Wow. I was reading and agreeing with every thing that has been said. However, I think there is something that needs to be pointed out for the parents, like myself, with young kids. I don't think teenagers, especially boys, just wake up one day being messy and disrespectful. I think it is something that we, as parents, have allowed to slip by piece by piece just because. Just because they are a boy, or a girl, or as parents we divorced, etc. Because as a parent, I think we parent out of guilt. Whether it is our own guilt or something that happened to us as a child. My daughter is 8, and often she will try and leave toys in the living room and leave her dishes on the counter. And I constantly tell her.
"Do I come into YOUR room and jump on your bed and leave my stuff all over your floor and then make you clean it up?"
"no"
"OK, so what makes you think it is ok for you to do that to me? We are a family and we need to work TOGETHER. I am a stay at home mom, not a stay at home MAID. Please pick up after yourself or I will and you will start loosing stuff"
That seems to get her to think that the world doesn't revolve around her. This is still MY house. I just let them live in it. And I know that sounds harsh, but honestly, people treat you the way you let them treat you. Your kids will love and respect you later for being honest and standing your ground now.
When I was 8, my mom told me to clean up my room for the 10th time. I shoved everything under my bed and then went to school. When I got home, she had taken a trash bag to my room, and removed EVERYTHING but my dresser and my bed. She placed my mattress and box springs on the FLOOR, even removing my frame so that I could no longer push stuff under my bed. To this day, there is NOTHING under my bed. I slept with my mattress and box springs on the floor for another 4 years. I lost the "privilege" of having nice things because I didn't take care of them. I only owned the clothes, my mattress and box springs, and a dresser. HUGE eye opener for me.
My oldest brother got caught sneaking out his bedroom window. They cork boarded it up and he lost the privilege to have a bedroom window in his room because he abused it. It was corked until the day he moved out and joined the Army.
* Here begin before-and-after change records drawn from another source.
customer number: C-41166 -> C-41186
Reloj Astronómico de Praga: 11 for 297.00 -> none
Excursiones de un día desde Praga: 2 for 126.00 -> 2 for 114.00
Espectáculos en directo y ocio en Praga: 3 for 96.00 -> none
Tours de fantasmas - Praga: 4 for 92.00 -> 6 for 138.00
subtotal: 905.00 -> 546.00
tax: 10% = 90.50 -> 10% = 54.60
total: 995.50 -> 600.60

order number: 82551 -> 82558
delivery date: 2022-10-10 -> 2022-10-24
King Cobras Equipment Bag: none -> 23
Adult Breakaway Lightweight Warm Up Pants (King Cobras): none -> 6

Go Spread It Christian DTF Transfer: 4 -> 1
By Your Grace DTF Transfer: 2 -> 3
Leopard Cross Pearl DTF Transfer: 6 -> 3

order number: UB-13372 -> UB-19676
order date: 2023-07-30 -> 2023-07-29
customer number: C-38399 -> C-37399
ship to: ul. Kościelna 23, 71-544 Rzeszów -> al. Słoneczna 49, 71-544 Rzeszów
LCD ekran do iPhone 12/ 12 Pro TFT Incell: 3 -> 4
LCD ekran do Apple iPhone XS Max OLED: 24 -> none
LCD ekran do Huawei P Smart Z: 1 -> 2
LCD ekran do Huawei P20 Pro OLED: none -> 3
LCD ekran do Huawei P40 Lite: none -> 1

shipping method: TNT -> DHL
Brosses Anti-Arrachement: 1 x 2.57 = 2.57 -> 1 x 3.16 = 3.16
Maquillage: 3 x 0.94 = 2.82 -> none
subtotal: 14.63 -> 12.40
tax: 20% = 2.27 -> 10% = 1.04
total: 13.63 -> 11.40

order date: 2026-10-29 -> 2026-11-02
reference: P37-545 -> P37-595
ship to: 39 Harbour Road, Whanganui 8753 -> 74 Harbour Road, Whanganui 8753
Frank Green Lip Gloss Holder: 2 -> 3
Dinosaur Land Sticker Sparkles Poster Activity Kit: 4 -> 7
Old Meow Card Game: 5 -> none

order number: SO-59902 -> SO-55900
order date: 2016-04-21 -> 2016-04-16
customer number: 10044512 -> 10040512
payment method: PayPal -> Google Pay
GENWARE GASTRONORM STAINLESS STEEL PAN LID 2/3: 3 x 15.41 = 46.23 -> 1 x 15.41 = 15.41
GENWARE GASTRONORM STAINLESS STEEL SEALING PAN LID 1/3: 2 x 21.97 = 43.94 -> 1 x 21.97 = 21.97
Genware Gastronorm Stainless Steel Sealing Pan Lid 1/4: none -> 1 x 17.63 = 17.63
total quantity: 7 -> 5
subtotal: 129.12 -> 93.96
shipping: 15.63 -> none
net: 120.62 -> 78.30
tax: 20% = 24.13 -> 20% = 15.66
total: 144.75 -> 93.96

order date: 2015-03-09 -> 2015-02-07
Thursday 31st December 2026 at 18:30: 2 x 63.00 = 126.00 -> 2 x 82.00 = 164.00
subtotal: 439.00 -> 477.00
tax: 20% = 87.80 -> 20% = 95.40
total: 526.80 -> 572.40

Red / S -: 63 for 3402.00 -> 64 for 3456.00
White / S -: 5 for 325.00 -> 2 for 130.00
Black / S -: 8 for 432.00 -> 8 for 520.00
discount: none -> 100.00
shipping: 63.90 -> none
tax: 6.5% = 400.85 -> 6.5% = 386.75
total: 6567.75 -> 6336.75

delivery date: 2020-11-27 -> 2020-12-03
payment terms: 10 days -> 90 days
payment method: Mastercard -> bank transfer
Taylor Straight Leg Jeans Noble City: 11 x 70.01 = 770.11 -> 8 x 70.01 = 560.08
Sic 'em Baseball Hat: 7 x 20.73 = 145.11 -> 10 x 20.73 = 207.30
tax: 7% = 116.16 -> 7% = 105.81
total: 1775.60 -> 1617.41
My parents certainly didn't abuse us. But let me tell you, they didn't play around either. They took serious action and made believers out of us. But we always knew the rules up front. If we showed disrespect, then we lost privileges, and we aren't talking about a DS for the weekend. We are talking things that REALLY hit home.
When my husband (at the time boyfriend) got out of the Marine Corps and came home, he needed some time to look for a place. He stayed in my bedroom and I had to sleep with my mom! I was 22 years old and he was 28. He had been married and divorced. I had to sleep with my mom!! Let me tell you, in less than a week we were moved into an apartment and 6 months later we were married. 10 years and 2 kids later, I have to thank her for doing that for me. It taught me to control myself, to respect myself, and that I can ask the same of my kids. Respect. I think it is important to stay on top of them and not let it get so out of control. Because then getting them to get back on the straight and narrow is worse because they have been allowed to get away with it for so long.
Hope everything works out for you Peanut.